Rarely does a story implode as spectacularly as the New York Times’ latest effort to resurrect the claim that Justice Brett Kavanaugh was a teenage sexual predator.
By now, you know the facts: The Times published an excerpt from a forthcoming book alleging that another woman suffered the same form of abuse and objectification from Kavanaugh that was alleged by another accuser, Deborah Ramirez. No sooner had the universe of liberal political observers and politicians worked themselves up into a frenzy than the story fell apart. The woman whose uncorroborated experience supposedly substantiated Ramirez’s uncorroborated assertions wasn’t even the one making these accusations. Rather, they came from a Washington D.C. attorney with conflicts of interest who did not contact the Senate Judiciary Committee during Kavanaugh’s confirmation proceedings. What’s more, she doesn’t even remember the experience that was supposedly so traumatizing—a revelation that was inexplicably omitted from the Times’ original draft.
The resurrection of the controversy involving Kavanaugh’s conduct as a teenager has done the New York Times no favors. Nor has it been a boon to Democrats, who have lost control of the narrative and are turning on one another in a failing bid to restore some semblance of competency.
“I think that, you know, what we have seen, frankly, is we’ve seen a suppression of evidence,” Sen. Kamala Harris told MSNBC host Rachel Maddow. “If the bodies that are charged with actually investigating fail to do it and block it off, or tailor it, I would argue that’s suppression of evidence.” It’s entirely unclear which persons or institutions the senator is alleging withheld evidence, what that evidence might be, or who should have been privy to it. There were no follow-up inquiries from the host, nor should there have been. Why should Maddow take these frivolous accusations more seriously than the senator does herself?
Harris and a number of her fellow Democratic presidential aspirants, including Elizabeth Warren, Bernie Sanders, Beto O’Rourke, Cory Booker, and Julian Castro, have called for the impeachment of Justice Kavanaugh based on the Times reporting. Their assessment of Kavanaugh’s culpability in an alleged assault has not changed even as the original reporting has undergone substantial revisions. And even though the Democratic leaders of the House and Senate judiciary committees have all but dismissed the prospect of impeachment proceedings, Kavanaugh’s critics continue to exaggerate tensions within Democratic ranks.
“Sexual predators do not deserve a seat on the nation’s highest court and Brett Kavanaugh’s confirmation process set a dangerous precedent,” read Rep. Ayanna Pressley’s libelous statement announcing the introduction of a resolution to impeach Kavanaugh in the House. “We must demand justice for survivors and hold Kavanaugh accountable for his actions.” Pressley’s have garnered the support of the Democratic Caucus’s most media-starved members, including Reps. Rashida Tlaib, Ilhan Omar, and Alexandria Ocasio-Cortez. Even if it were to pass the House, the Republican-controlled Senate would not vote to convict the justice. And yet, that outcome would suit some of Kavanaugh’s critics just fine. Sen. Harris, for example, confessed that if a resolution to impeach the justice died in the U.S. Senate, it would expose how Mitch McConnell had been “coddling and frankly not holding [the Trump administration] to account.”

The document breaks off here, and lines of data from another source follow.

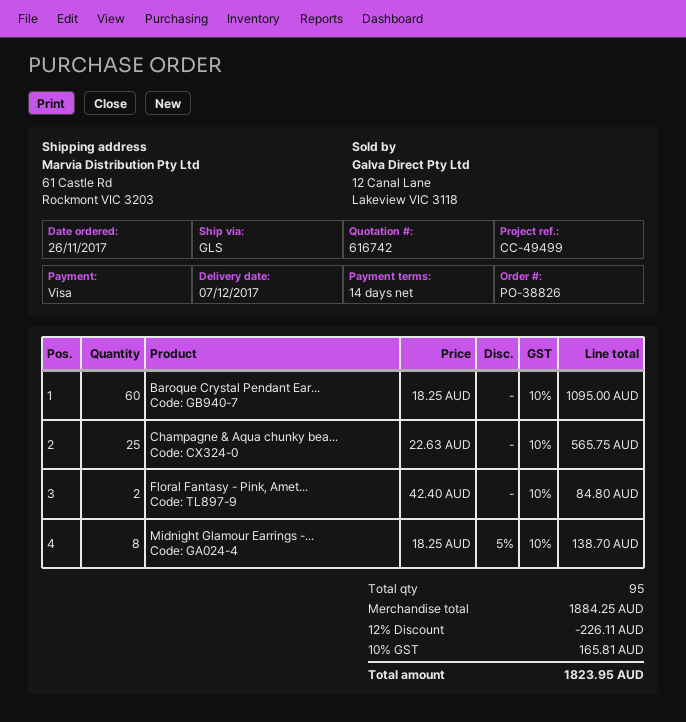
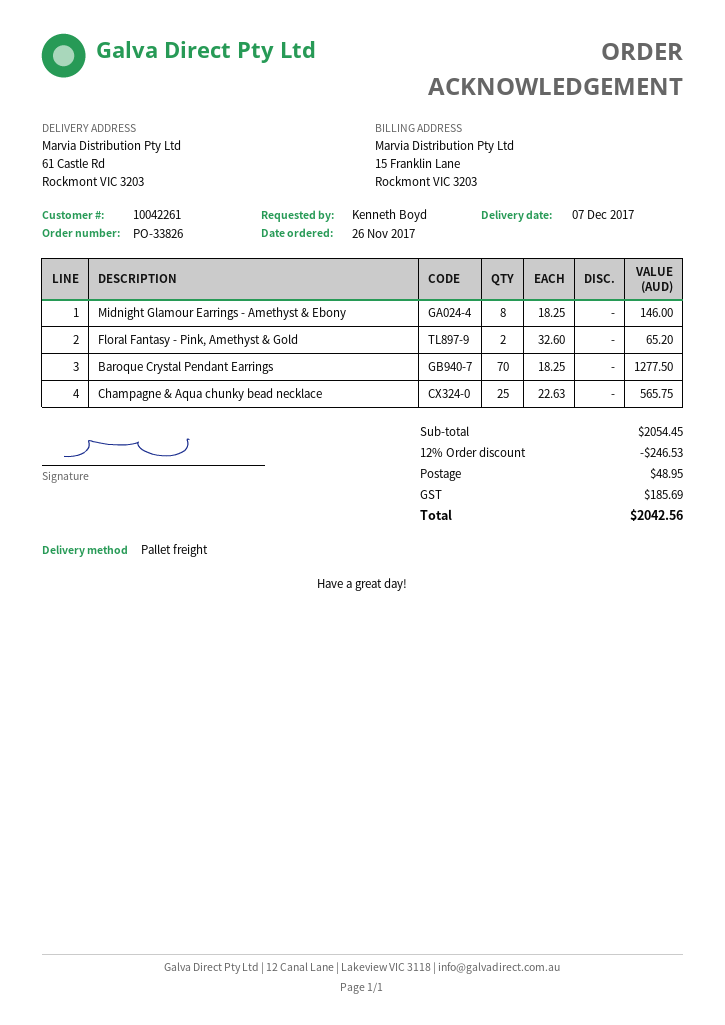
order number: PO-38826 -> PO-33826
shipping method: GLS -> pallet freight
Baroque Crystal Pendant Ear...: 60 x 18.25 = 1095.00 -> 70 x 18.25 = 1277.50
Floral Fantasy - Pink, Amet...: 2 x 42.40 = 84.80 -> 2 x 32.60 = 65.20
Midnight Glamour Earrings -...: 8 x 18.25 - 5% = 138.70 -> 8 x 18.25 = 146.00
subtotal: 1884.25 -> 2054.45
discount: 12% = 226.11 -> 12% = 246.53
shipping: none -> 48.95
tax: 165.81 -> 185.69
total: 1823.95 -> 2042.56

Not all Kavanaugh’s harshest detractors are keen to see him removed from the federal bench (if such an outcome was conceivable, which it is not). Last year, Debra Katz, the lead attorney representing Kavanaugh accuser Christine Blasey Ford, told CNN that her client does not want Kavanaugh impeached. And why would she? In April, Katz told a friendly audience that she and Blasey Ford both were partially “motivated” to testify to the effect that Kavanaugh was a sexual abuser because it would affix an “asterisk” next to his name and call into question the legitimacy of any decision he renders to alter the status quo on issues related to abortion rights. What political purpose would it serve them to see Kavanaugh replaced with a justice whose character has not been similarly besmirched?
Not only did the Times reporters manage to further exculpate Kavanaugh by impugning the credibility of his accusers, it further undermined Blasey Ford’s claims by revealing that her star character witness, Leland Keyser, does not believe her friend was assaulted by the justice. What’s more, she contends, her refusal to corroborate Blasey Ford’s assertions resulted in threats and intimidation—a disturbing revelation that those who insist we should “believe women” have faithfully ignored. Indeed, the facts of this case are strikingly irrelevant to those who cling to the article of faith that Kavanaugh’s youth was marred by episodes of sexual misconduct.
The strained efforts by politicians and media outlets to insist that the absence of evidence against Kavanaugh amounts to an indictment of his conduct and character has spilt the Democratic Party, unified their opposition, energized Republican voters, and sacrificed the credibility of the left-leaning news outlets that dedicated themselves to the promotion of a perfidious narrative over the plain and simple truths of the case. It’s a testament to the impenetrability of the bubble in which they operate that Kavanaugh’s harshest critics don’t seem to recognize how badly this is going for them.